### EXERCISE GOAL
Look through the entries and report how many lines include the word "example". Give the number alone.

### DATA EXTRACT
════

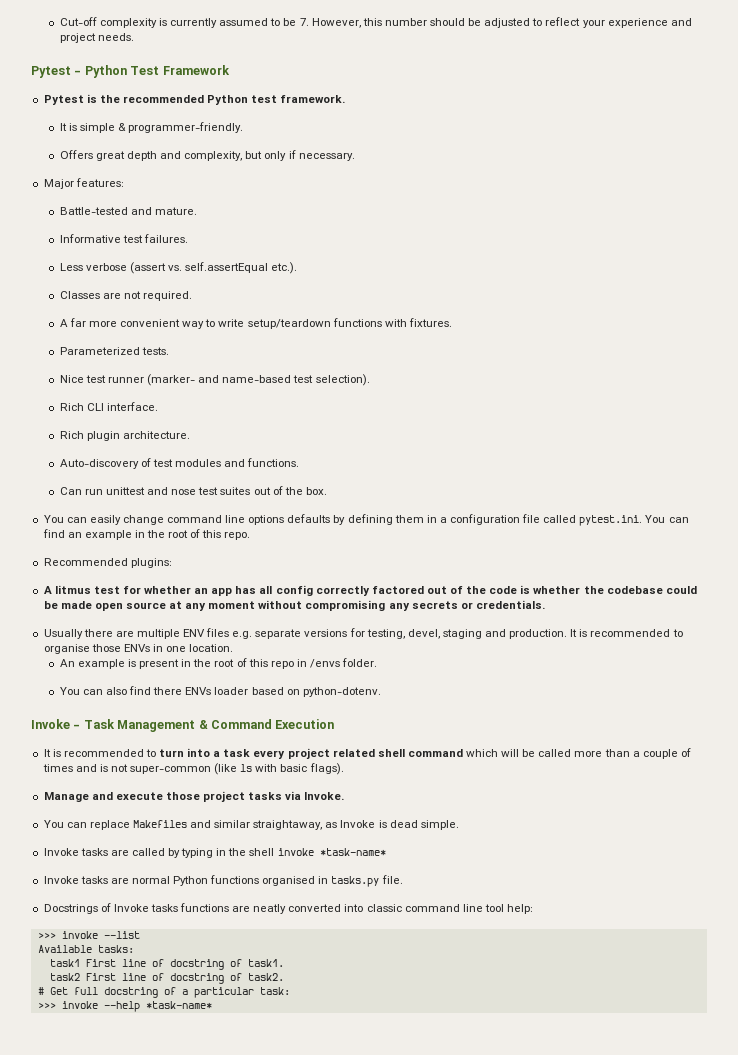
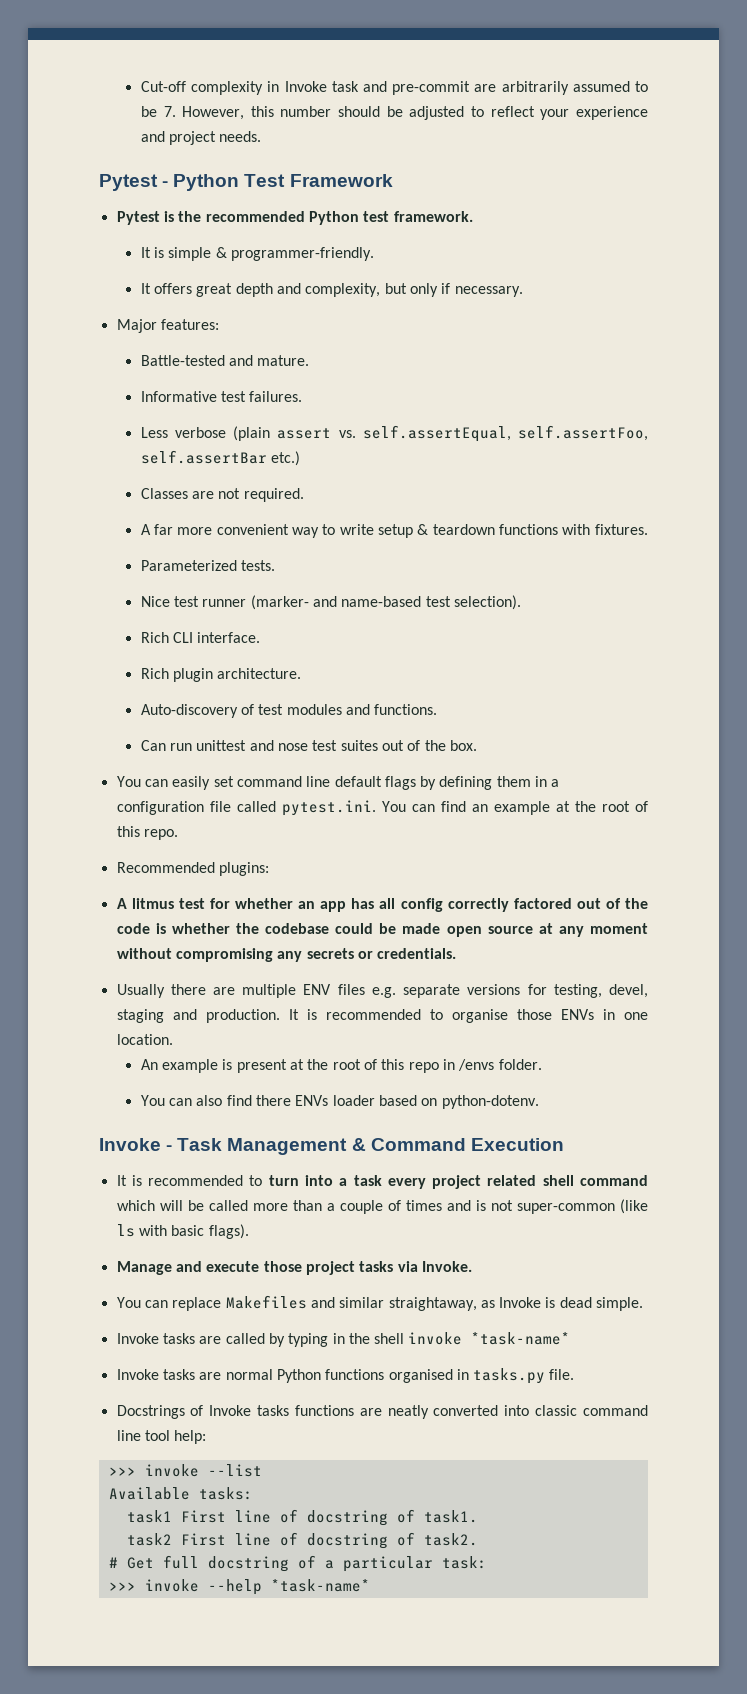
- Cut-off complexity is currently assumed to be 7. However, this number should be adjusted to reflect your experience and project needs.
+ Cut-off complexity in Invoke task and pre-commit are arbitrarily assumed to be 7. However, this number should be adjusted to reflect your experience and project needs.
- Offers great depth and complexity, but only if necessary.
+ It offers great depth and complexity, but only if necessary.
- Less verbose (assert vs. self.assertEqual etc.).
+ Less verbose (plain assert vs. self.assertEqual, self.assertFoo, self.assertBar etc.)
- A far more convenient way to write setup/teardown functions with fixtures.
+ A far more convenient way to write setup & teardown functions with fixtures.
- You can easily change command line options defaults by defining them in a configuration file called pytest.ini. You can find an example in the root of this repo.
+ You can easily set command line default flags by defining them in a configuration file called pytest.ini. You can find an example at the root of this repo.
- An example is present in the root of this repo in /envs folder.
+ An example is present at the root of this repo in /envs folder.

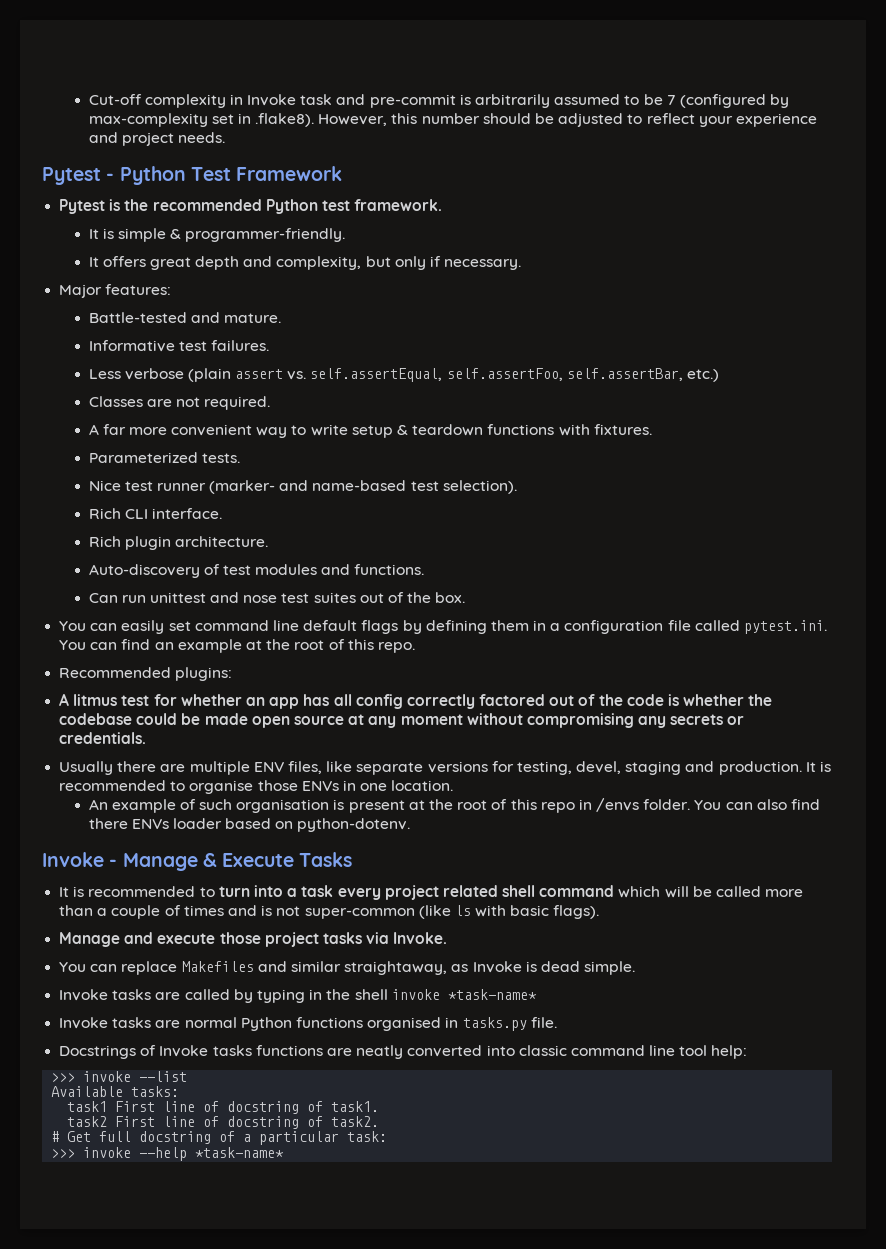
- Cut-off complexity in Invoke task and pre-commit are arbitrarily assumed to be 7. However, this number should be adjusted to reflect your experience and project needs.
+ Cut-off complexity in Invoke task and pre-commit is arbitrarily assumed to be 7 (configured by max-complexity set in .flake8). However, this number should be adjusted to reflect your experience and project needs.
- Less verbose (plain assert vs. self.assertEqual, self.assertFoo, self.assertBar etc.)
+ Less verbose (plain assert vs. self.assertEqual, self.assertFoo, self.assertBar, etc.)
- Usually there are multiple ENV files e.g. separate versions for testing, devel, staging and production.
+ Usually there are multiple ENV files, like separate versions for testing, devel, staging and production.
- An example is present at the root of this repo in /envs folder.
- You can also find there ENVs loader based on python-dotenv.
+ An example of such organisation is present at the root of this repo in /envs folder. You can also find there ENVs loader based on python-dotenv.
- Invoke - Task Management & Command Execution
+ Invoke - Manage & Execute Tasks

════

### THE COMPLETED TASK
6